** Opening SOURCE MATERIAL block **

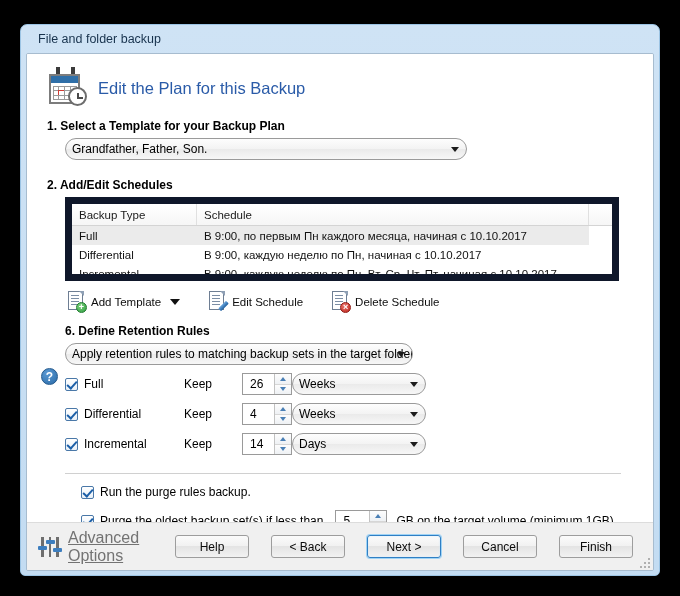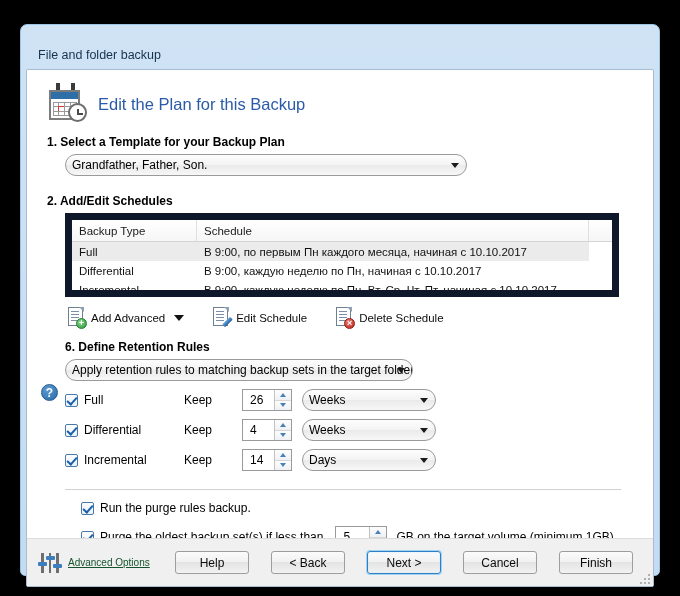"File and folder backup" #window { padding: 16px 5px 5px 5px -> 0 5px 5px 5px }
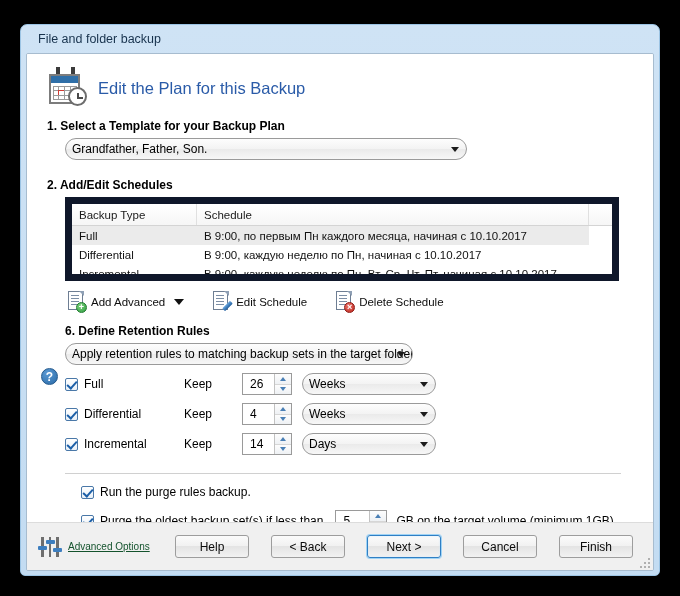"Add Advanced" span { text: Advanced -> Template }
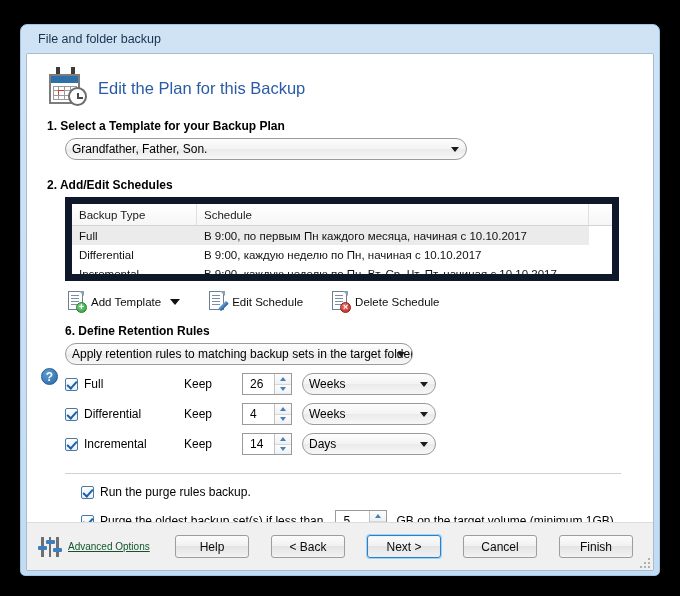"26" .spin { margin-right: 10px -> none }
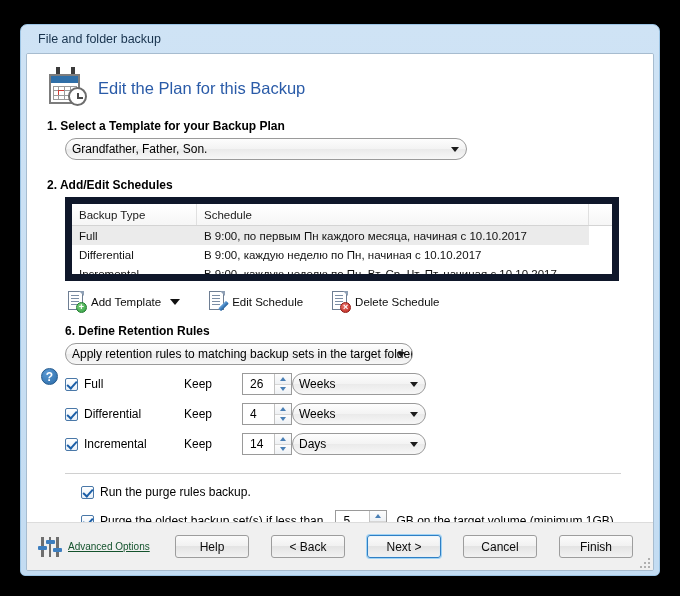"Advanced Options" #adv-link { color: #14532d -> #737373; font-size: 10px -> 16px }
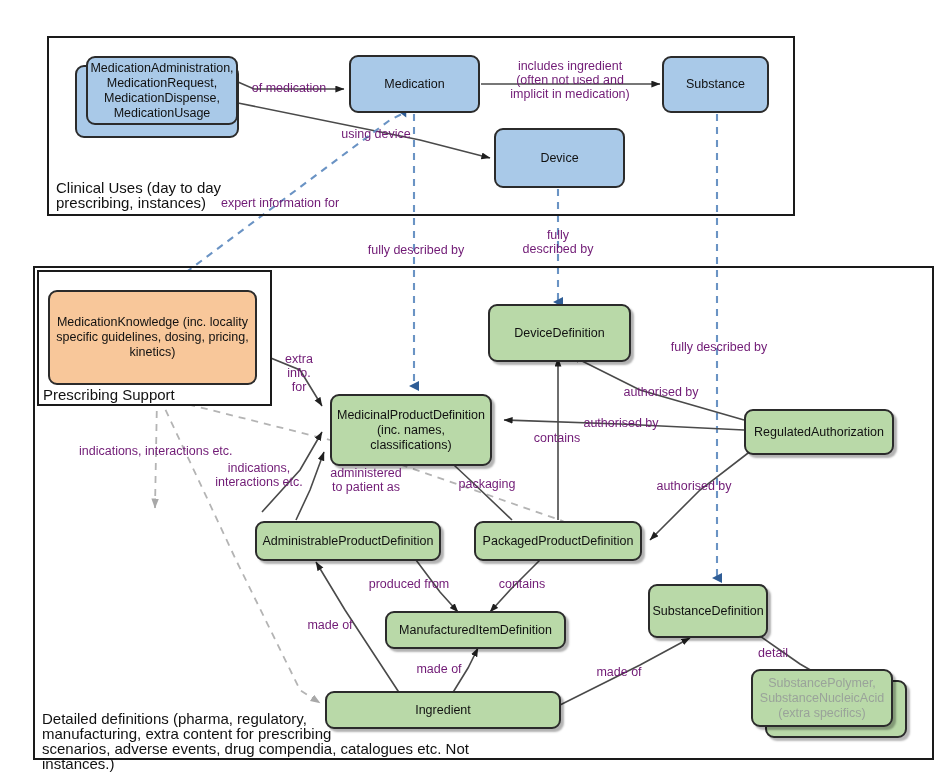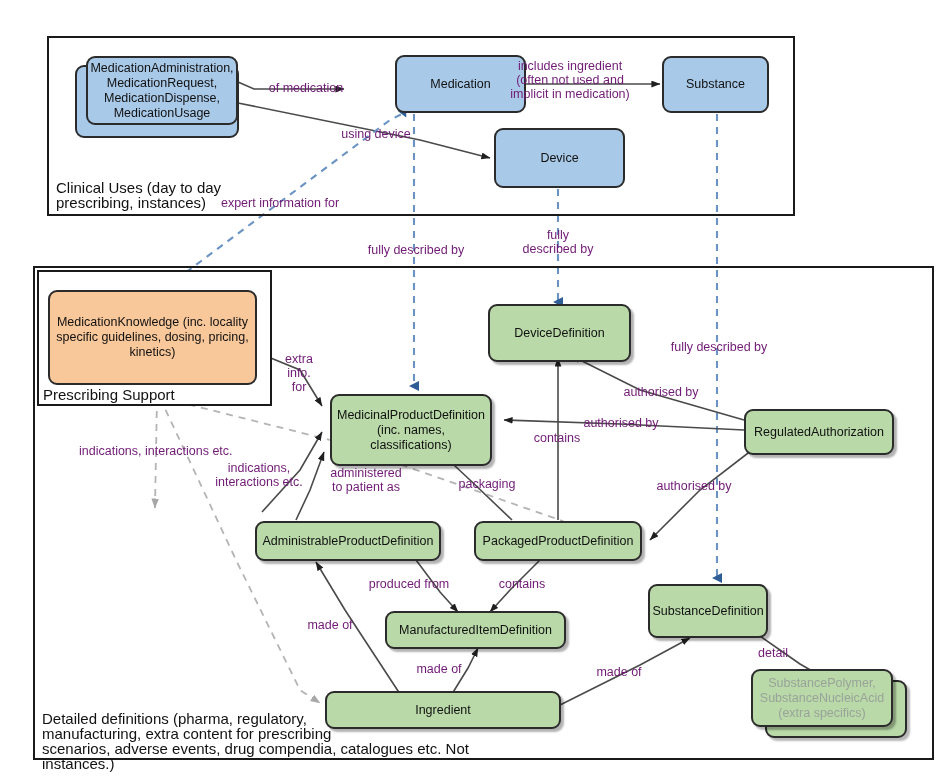"of medication" div.edge-label { left: 263px -> 246px }
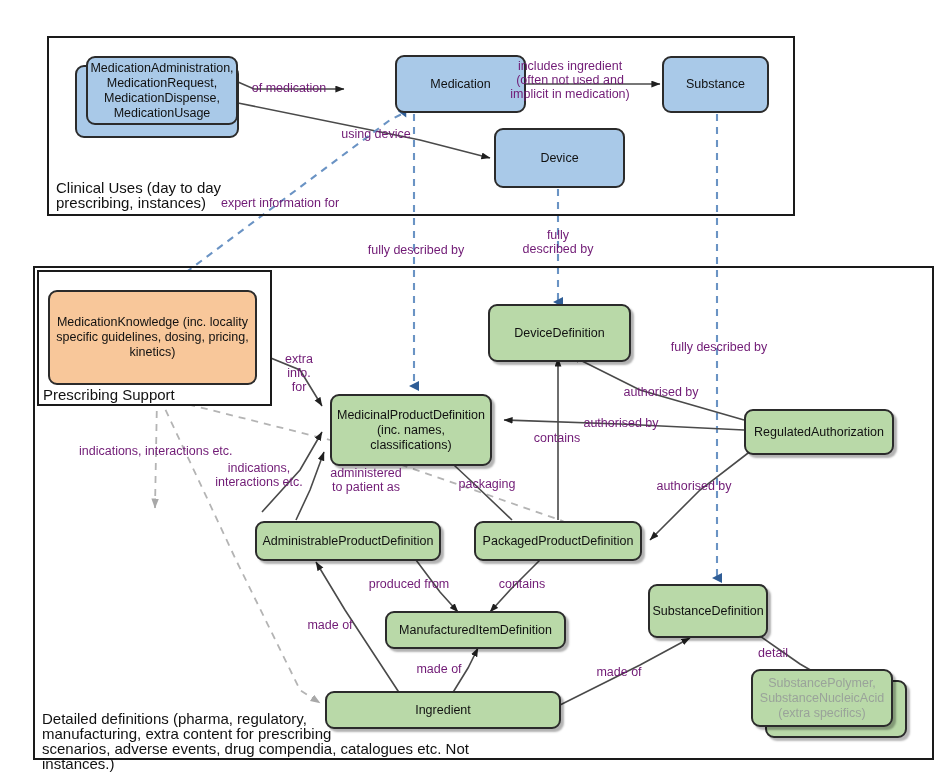"Medication" div.node { margin-left: 46px -> none }
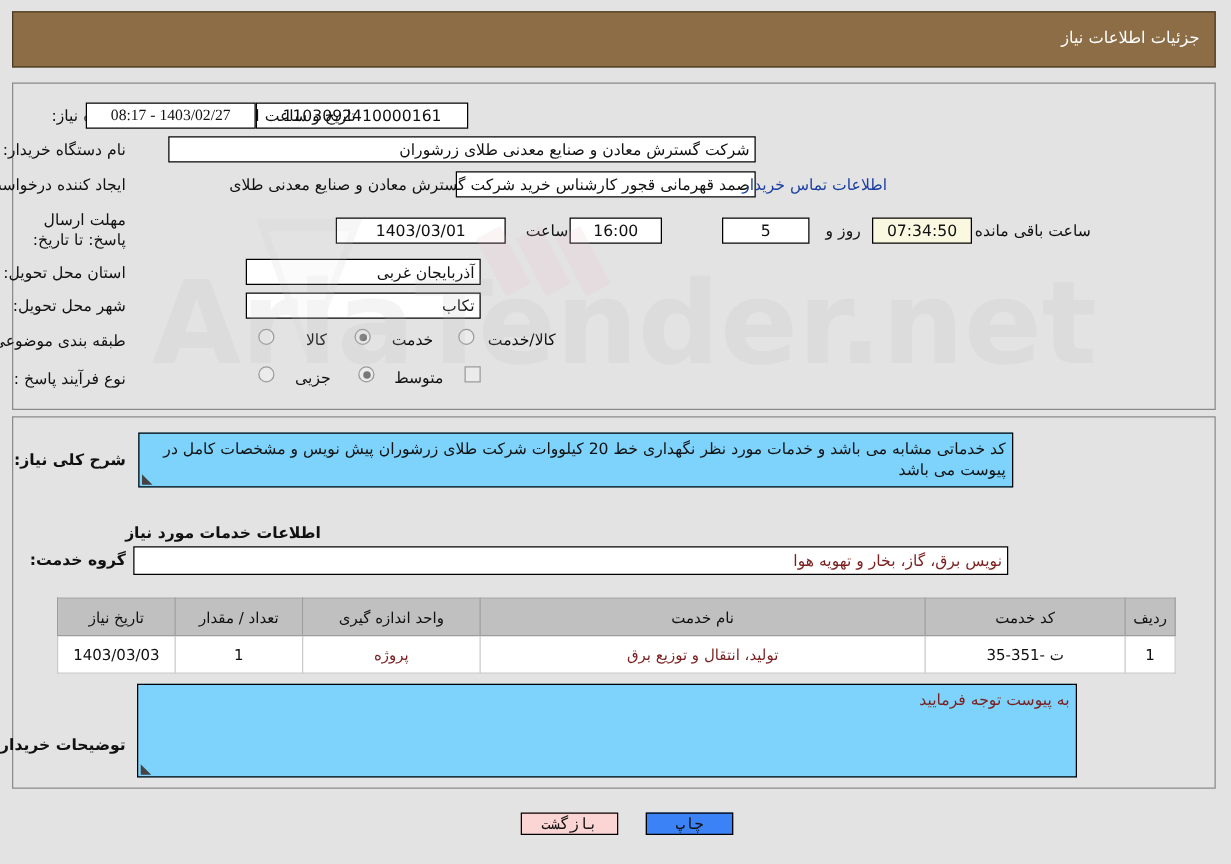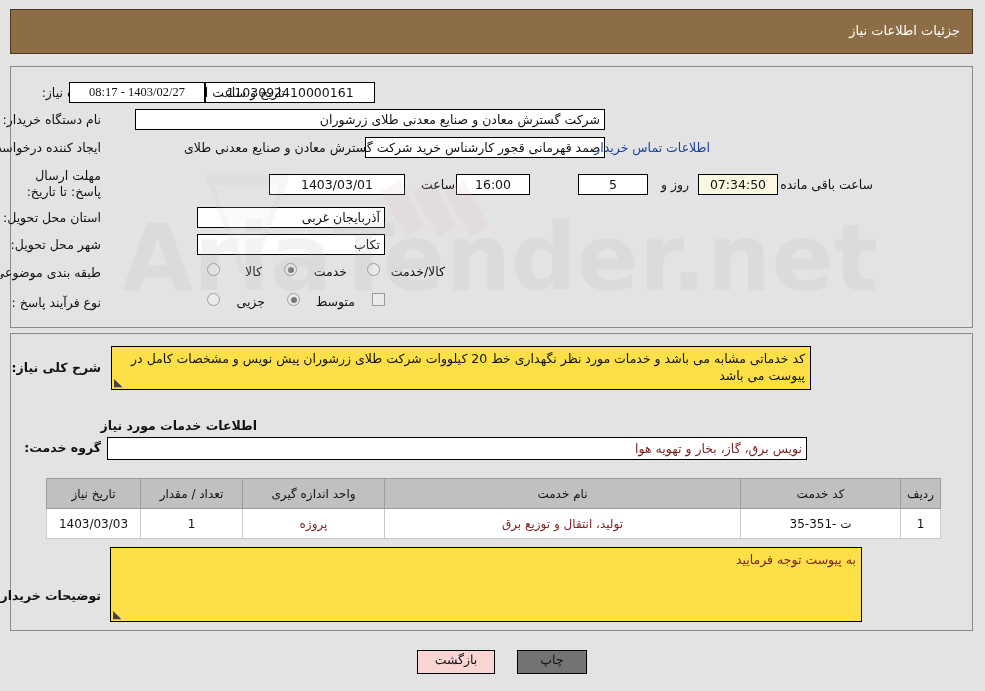"کد خدماتی مشابه می باشد" .ta { background: #fde047 -> #7dd3fc }
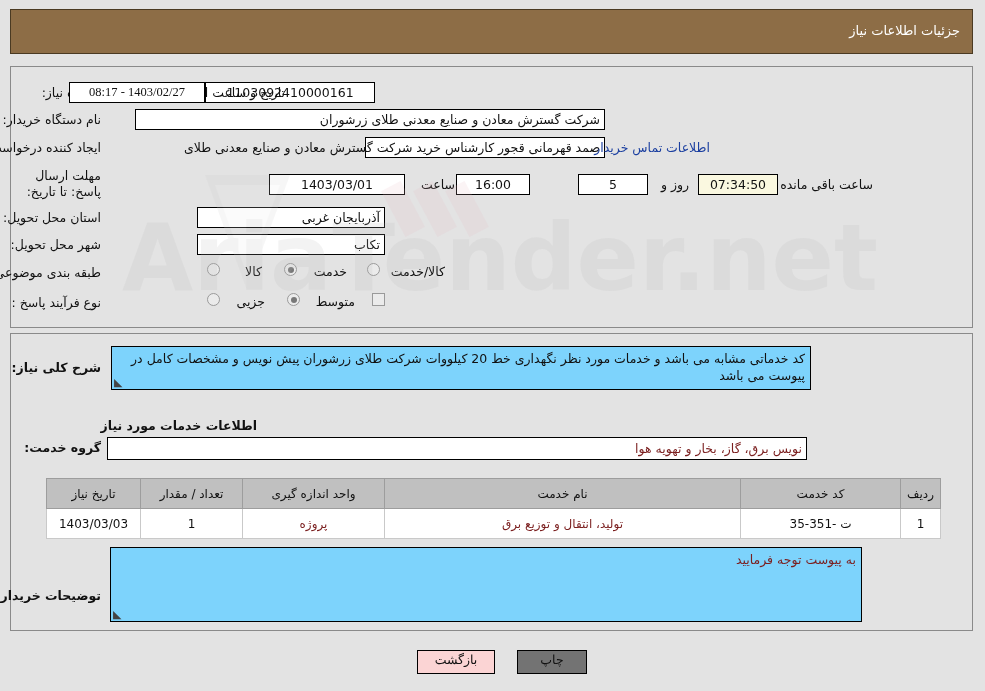"بازگشت" .btn { font-family: Liberation Serif, serif -> Liberation Mono, monospace; height: 24px -> 18px }
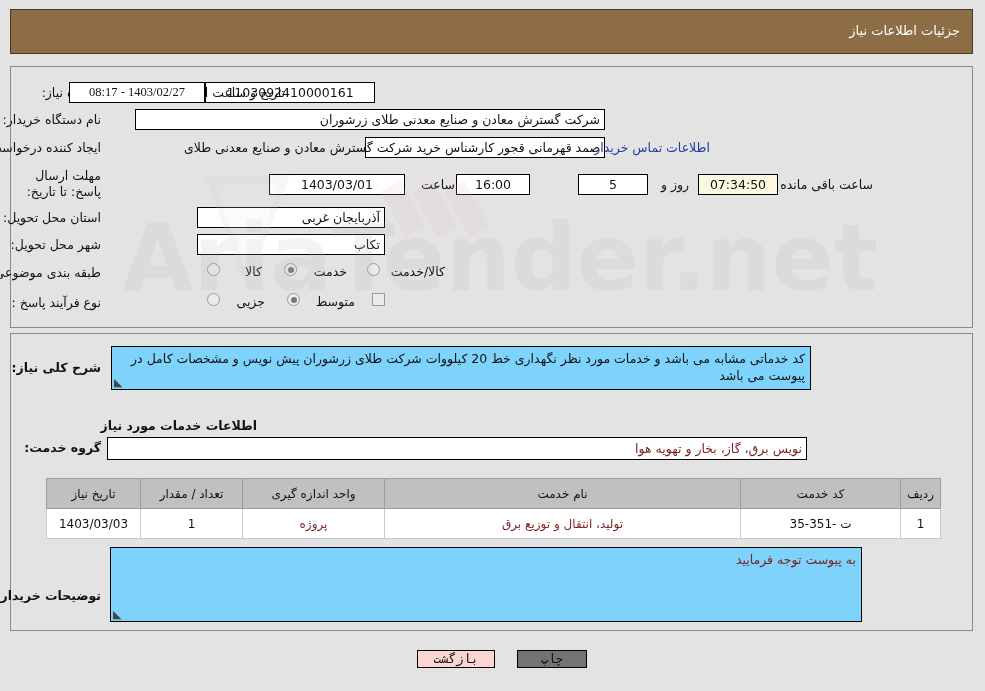"چاپ" .btn.print { background: #737373 -> #3b82f6 }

** Closing SOURCE MATERIAL block **

* **INSTRUCTIONS TO FOLLOW**
After dropping the pictures, reproduce exactly the lines from the first line of the entries through the line containing "خدماتی مشابه می", both included.

* **WRITTEN ANSWER**
"File and folder backup" #window { padding: 16px 5px 5px 5px -> 0 5px 5px 5px }
"Add Advanced" span { text: Advanced -> Template }
"26" .spin { margin-right: 10px -> none }
"Advanced Options" #adv-link { color: #14532d -> #737373; font-size: 10px -> 16px }
"of medication" div.edge-label { left: 263px -> 246px }
"Medication" div.node { margin-left: 46px -> none }
"کد خدماتی مشابه می باشد" .ta { background: #fde047 -> #7dd3fc }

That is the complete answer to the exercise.